Es erfolgte bereits die Fällung von Pappeln am Krebsbach, die abgestorben waren. Dafür werden anschließend nun im Ausgleich Pappeln, Birken, Erlen und Weiden im Retentionsbereich gepflanzt. Die neue Feuchtfläche am Bach soll regelmäßig gepflegt werden. Es handelt sich um ein Naturschutzprojekt mit einem natürlichen Becken, das später einem Biotop ähneln soll.

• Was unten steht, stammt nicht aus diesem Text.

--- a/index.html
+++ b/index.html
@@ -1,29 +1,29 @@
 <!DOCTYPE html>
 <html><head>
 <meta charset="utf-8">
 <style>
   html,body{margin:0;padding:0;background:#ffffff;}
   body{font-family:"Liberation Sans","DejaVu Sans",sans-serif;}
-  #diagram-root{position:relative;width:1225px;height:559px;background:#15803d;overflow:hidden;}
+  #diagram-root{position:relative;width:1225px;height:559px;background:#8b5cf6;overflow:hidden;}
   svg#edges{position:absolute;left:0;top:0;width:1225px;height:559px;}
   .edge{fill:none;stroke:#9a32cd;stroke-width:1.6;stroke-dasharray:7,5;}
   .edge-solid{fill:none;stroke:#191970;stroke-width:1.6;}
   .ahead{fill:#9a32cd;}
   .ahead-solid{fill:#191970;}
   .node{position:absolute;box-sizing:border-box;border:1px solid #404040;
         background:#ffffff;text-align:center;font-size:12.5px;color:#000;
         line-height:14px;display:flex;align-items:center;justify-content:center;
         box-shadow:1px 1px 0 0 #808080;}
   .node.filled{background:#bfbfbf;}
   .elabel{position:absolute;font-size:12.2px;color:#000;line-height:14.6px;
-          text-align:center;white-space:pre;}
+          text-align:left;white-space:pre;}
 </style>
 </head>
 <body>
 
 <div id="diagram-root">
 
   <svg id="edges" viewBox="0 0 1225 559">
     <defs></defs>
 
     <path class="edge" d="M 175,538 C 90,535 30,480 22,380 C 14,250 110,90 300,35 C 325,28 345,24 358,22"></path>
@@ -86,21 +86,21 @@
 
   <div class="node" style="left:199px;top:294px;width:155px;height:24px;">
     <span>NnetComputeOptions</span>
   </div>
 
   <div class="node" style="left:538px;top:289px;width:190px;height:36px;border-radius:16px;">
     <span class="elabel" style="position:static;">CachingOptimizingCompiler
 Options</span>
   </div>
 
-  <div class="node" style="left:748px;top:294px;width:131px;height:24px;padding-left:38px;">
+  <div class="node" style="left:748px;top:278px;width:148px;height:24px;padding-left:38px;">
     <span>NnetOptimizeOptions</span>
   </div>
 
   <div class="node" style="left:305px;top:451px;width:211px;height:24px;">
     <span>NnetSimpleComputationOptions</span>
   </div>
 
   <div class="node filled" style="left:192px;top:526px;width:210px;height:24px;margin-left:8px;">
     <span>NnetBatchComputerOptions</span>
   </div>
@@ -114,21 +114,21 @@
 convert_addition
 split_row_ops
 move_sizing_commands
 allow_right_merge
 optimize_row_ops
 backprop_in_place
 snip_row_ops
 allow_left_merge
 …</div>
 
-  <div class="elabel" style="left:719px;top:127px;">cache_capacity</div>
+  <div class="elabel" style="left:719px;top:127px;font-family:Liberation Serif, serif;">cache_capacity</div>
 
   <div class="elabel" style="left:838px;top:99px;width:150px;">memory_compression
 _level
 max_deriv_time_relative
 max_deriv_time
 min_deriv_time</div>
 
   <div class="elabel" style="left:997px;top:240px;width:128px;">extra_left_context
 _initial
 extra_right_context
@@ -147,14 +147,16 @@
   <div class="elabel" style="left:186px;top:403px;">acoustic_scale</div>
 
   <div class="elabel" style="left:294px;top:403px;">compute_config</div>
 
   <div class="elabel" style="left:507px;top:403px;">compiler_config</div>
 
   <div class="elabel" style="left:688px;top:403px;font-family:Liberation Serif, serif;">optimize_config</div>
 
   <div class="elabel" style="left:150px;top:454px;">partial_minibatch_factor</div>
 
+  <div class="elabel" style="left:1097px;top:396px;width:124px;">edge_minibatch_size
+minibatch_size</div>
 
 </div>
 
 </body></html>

Auf rund 10.000 Quadratmeter Fläche des insgesamt 23.000 Quadratmeter großen Areals erfolgte die Erdbewegung. Etwa 22.000 Kubikmeter Aushub wurden in über 2000 Lkw-Ladungen abtransportiert. Es wird eine Rückhaltefläche für knapp 9000 Kubikmeter Regenwasser geschaffen. Eine solches Areal kann im Fall eines Hochwasserabflusses als Überflutungsfläche genutzt werden. Die Wiese beim Kirchsteig war bisher nicht überflutet und wird dann neu geschaffen.

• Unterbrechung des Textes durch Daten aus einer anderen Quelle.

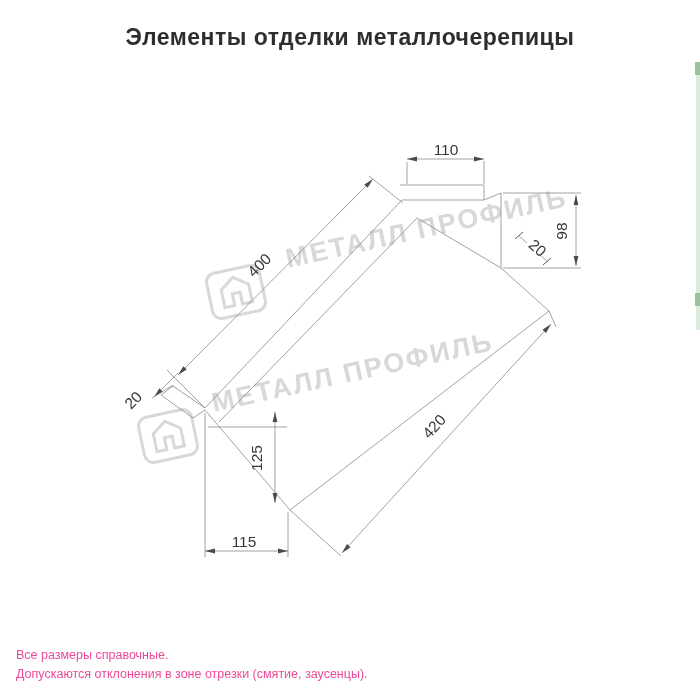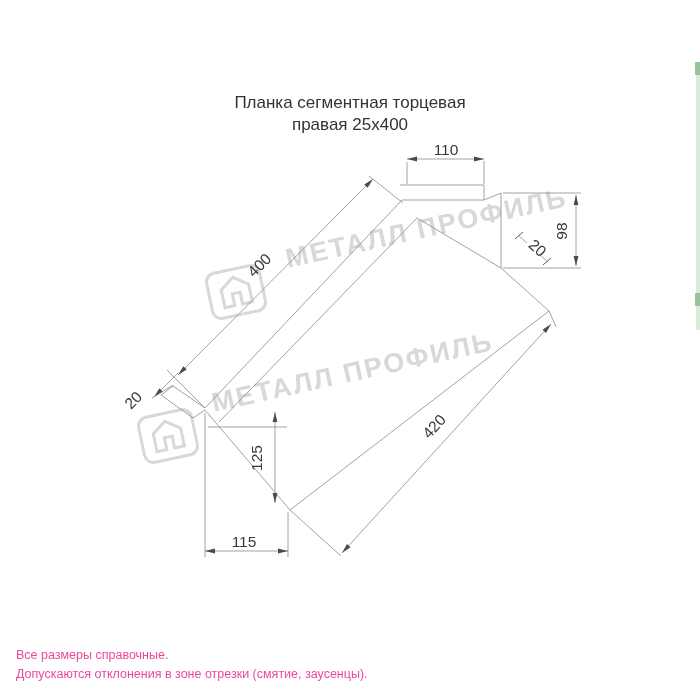--- a/index.html
+++ b/index.html
@@ -18,25 +18,22 @@
   .tick{stroke:#5a5a5a;stroke-width:1;fill:none;}
   .wmshape{stroke:#d8d8d8;stroke-width:3;fill:none;}
   .edge-strip{position:absolute;right:0;top:62px;width:4px;height:268px;background:#cfe6cf;opacity:.8;}
   .edge-blip{position:absolute;right:0;width:5px;height:13px;background:#8fbf92;opacity:.9;}
 </style>
 </head>
 <body>
 
 <div class="page">
 
+  <div class="title">Элементы отделки металлочерепицы</div>
 
-  <div class="subtitle">
-    <div>Планка сегментная торцевая</div>
-    <div>правая 25х400</div>
-  </div>
 
   <svg width="700" height="700" viewBox="0 0 700 700" style="position:absolute;left:0;top:0;">
     <defs>
       <marker id="arr" markerWidth="13" markerHeight="7" refX="12" refY="3.5" orient="auto-start-reverse" markerUnits="userSpaceOnUse">
         <path d="M12,3.5 L2,1.1 L2,5.9 Z" fill="#4a4a4a"></path>
       </marker>
     </defs>
 
     <g>
       <g transform="translate(236,292) rotate(-12)">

Als aktuelle Baumaßnahme wird weiter das Drosselbauwerk am Krebsbach erstellt, der Bach an einigen Stellen renaturiert und Wasserbausteine eingebaut. Die Überlaufschwelle wird mit Granitpflaster gestaltet. Es erfolgt das "Finishing" am entstehenden Weiher mit Gestein für das Auge. Der veranschlagte Kostenrahmen von einer Million Euro wird eingehalten. Die Fertigstellung ist in vier bis sechs Wochen angedacht, wenn die trockene Witterung so anhält, erläuterte Projektplaner Günter Schwab.